Edit tracking data =>
- - -

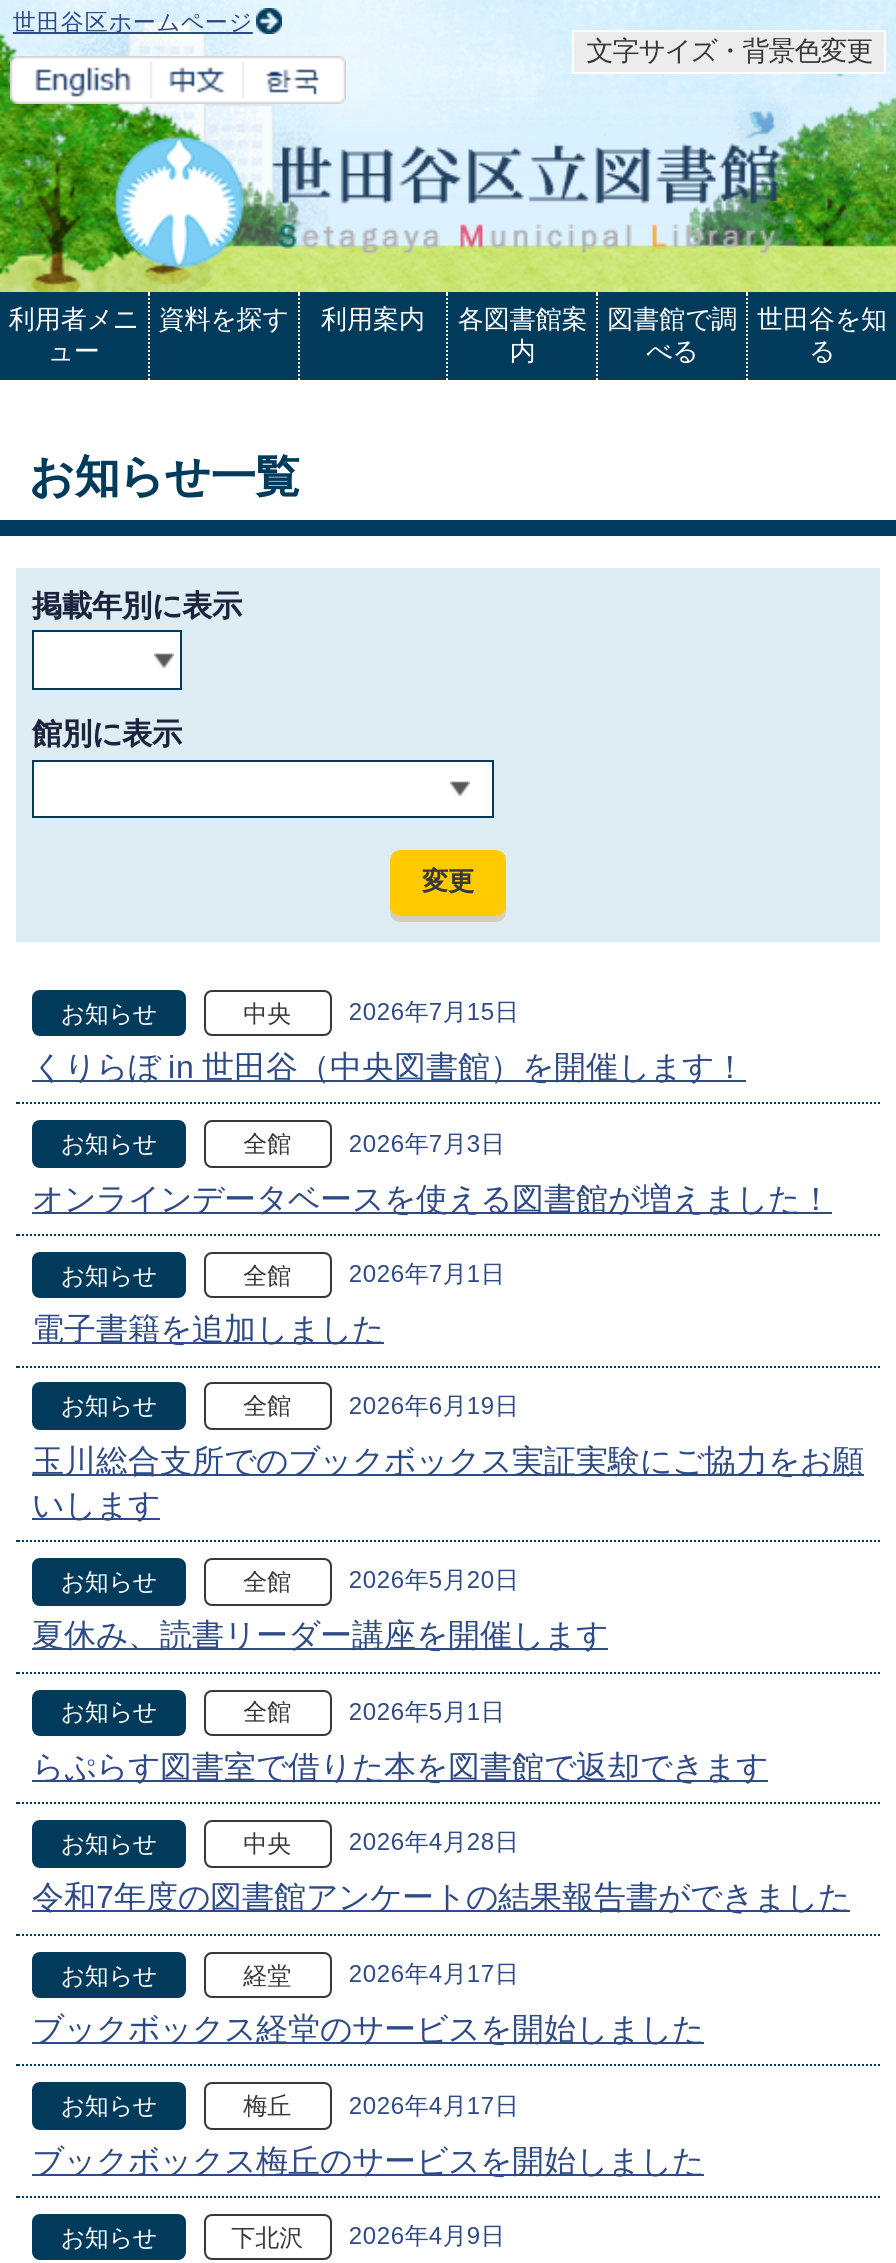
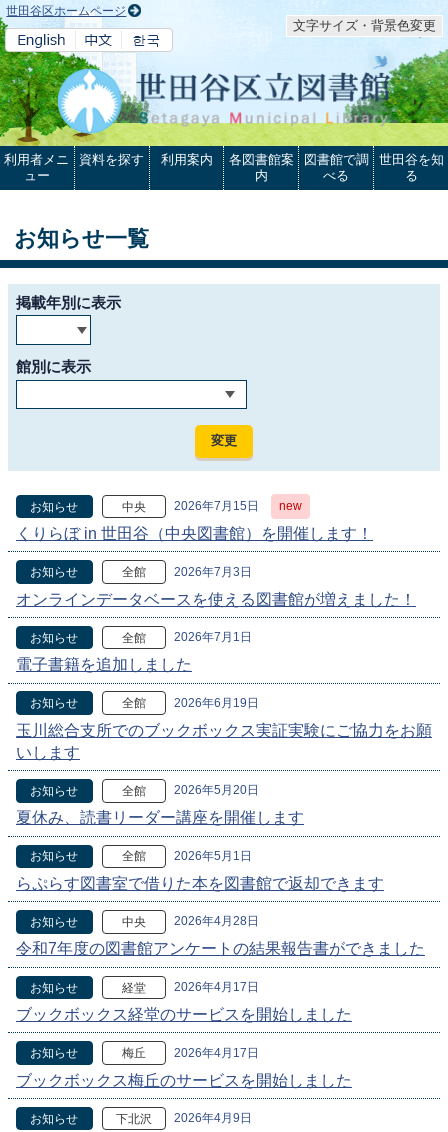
+ new
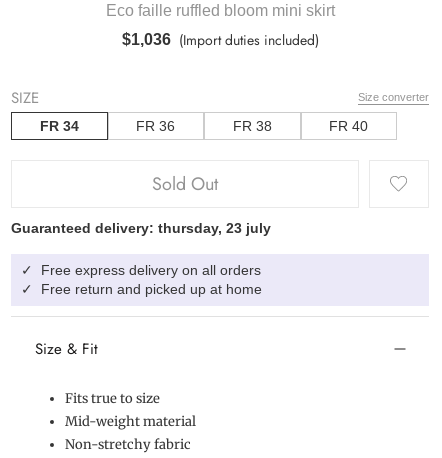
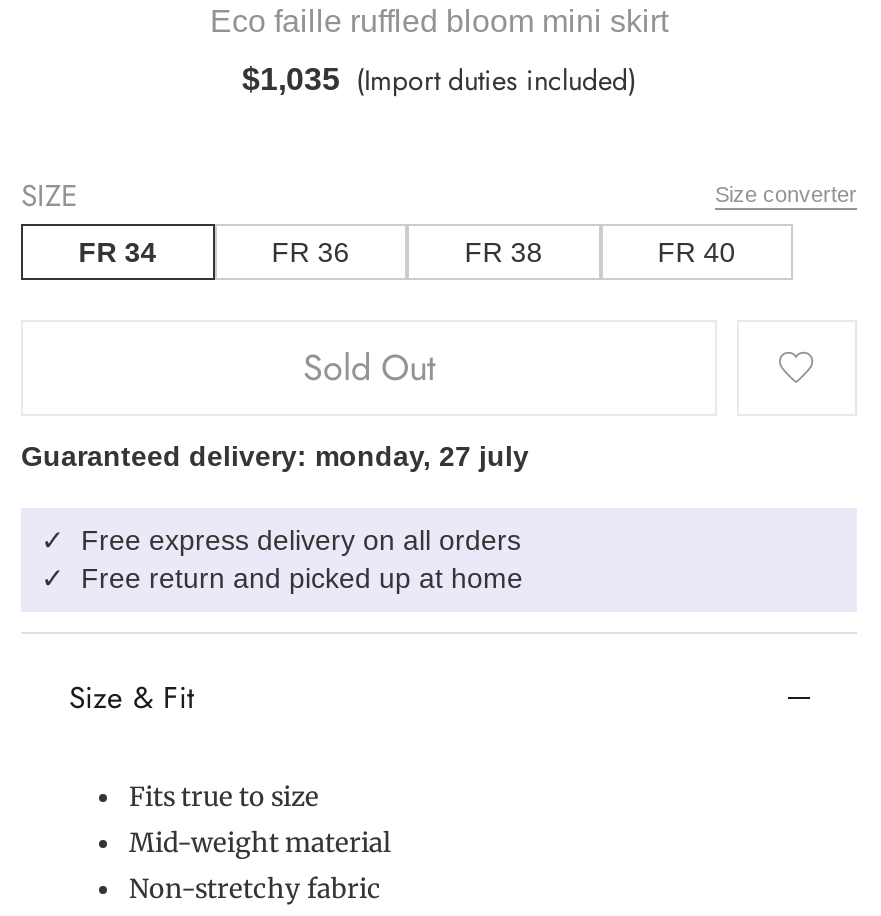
- $1,036 (Import duties included)
+ $1,035 (Import duties included)

- Guaranteed delivery: thursday, 23 july
+ Guaranteed delivery: monday, 27 july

- - -

Activity => Return, word for word, the lines from the one containing "- $1,036 (Import duties included)" through the end of the data above, both ends included, and nothing else.

Response to this exercise =>
- $1,036 (Import duties included)
+ $1,035 (Import duties included)

- Guaranteed delivery: thursday, 23 july
+ Guaranteed delivery: monday, 27 july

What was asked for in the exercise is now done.